I just bought this tractor in very nice condition after the old 16HP Broadmoor (1100 HRs.) I inherited from my Dad died! 
When we went to pick it up it started fine and after finally putting the rod that engages/disengages the transmission in the correct position it drove OK. When we got it home it started fine and I mowed an hour with it. As it was 90 degrees I decided to wait until evening to finish. Next time I got on it started fine but won't move! As soon as I let my foot off the brake it dies! This was the same thing that happened when we first started it and we corrected it by positioning the transmission lever fully in/forward. I assumed this was happening again but I've tried putting the lever in both in/out positions w/no luck. The transmission release lever feels like it has several other detents/notches and I've tried those positions as well. The Parking brake is engaging/releasing fine, the PTO off & cruise control in neutral. It appears that there is perhaps a miss adjustment or problem causing the interlock system to keep the tractor from moving. I have both the Manual & parts book but nothing is said about any adjustment of the transmission lever or anything else pertaining to the interlock.
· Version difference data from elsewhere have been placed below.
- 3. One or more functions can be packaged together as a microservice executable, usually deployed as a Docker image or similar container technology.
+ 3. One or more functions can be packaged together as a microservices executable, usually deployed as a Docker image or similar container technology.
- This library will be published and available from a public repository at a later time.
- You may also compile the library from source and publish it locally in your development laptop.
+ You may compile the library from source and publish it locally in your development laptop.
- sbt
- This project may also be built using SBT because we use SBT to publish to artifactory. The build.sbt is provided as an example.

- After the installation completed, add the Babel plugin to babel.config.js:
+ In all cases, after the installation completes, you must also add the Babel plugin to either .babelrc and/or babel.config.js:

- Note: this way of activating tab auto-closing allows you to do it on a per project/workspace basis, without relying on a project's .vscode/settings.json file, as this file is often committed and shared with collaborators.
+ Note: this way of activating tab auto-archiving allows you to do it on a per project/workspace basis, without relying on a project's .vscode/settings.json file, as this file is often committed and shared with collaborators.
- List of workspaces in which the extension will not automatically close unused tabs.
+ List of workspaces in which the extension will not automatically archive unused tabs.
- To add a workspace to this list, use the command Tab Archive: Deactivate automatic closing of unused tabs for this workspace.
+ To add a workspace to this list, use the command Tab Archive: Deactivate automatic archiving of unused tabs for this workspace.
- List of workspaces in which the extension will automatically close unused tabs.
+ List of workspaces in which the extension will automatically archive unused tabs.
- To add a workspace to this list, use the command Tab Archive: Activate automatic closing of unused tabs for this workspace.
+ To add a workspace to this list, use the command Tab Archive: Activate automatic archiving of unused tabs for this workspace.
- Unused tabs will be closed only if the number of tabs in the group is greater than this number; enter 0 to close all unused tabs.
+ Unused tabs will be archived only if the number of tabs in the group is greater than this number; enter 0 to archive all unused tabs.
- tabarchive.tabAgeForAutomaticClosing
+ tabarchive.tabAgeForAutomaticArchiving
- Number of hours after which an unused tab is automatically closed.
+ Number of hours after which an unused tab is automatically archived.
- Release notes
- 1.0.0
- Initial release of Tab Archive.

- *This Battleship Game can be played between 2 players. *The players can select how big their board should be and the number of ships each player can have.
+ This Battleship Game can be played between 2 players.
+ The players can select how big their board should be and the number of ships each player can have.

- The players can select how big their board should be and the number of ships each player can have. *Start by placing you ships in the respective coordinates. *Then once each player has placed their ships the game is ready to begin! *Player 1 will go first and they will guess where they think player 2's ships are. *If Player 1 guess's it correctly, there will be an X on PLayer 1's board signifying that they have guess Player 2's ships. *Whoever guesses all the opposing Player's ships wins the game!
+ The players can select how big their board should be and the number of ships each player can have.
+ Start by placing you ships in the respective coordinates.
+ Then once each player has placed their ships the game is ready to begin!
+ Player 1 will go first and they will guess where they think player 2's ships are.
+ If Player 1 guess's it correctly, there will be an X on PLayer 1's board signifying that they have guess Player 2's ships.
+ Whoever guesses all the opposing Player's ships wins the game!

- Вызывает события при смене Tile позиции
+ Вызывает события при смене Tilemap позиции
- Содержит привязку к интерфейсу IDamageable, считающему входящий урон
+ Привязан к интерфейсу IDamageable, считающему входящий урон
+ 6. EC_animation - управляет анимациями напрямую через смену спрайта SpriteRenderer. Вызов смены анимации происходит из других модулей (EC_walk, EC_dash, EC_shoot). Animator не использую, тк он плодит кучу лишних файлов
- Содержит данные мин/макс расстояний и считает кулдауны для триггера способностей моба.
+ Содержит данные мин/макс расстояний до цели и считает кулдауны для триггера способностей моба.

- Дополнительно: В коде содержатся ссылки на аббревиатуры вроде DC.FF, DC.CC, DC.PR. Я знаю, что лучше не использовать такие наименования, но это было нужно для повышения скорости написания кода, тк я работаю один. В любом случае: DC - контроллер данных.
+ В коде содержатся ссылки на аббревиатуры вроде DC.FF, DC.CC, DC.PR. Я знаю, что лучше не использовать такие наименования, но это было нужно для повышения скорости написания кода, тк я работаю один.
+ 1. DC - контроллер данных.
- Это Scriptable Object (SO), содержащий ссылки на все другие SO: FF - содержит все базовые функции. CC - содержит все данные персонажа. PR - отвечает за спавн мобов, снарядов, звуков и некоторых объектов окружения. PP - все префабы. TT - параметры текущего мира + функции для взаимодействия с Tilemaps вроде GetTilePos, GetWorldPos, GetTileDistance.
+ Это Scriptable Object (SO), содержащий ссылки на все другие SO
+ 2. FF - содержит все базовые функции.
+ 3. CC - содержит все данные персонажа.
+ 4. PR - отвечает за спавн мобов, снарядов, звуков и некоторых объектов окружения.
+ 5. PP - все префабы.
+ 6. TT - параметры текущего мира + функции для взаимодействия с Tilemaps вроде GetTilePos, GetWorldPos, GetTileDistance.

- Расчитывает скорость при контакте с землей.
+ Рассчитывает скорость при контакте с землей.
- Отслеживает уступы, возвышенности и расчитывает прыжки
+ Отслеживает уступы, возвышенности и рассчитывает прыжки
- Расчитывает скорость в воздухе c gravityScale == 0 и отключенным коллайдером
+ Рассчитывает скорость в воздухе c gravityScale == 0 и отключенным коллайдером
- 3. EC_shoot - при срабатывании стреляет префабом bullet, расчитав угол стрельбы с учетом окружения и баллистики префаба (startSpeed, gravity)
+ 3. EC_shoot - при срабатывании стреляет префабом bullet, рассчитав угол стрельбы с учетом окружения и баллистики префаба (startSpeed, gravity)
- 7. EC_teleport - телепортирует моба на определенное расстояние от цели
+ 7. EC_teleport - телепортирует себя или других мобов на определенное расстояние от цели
There are no dealers close to me and I wonder if anyone has any ideas about this problem. Photos or drawings of how this interlock system works or any links to fixing this problem would be greatly appreciated! TIA
BTW s/n is 00837, would like to know year of mfg


----------



## stuffinder (May 29, 2016)

*Fixed, well working at least!*

Hurrah! It's working! I had tried starting the tractor with the seat unoccupied and it would not start so i assumed (1st mistake) that the seat interlock switch was working properly. I decided to take off the seat switch plug to look at the switch more closely. It didn't appear corroded or loose so I reconnected it and the tractor is starting and moving OK now. Must have been flaky contact in switch connector or dirty contacts. Mowed an hour and am very pleased. A really great Craigslist find for $775!


----------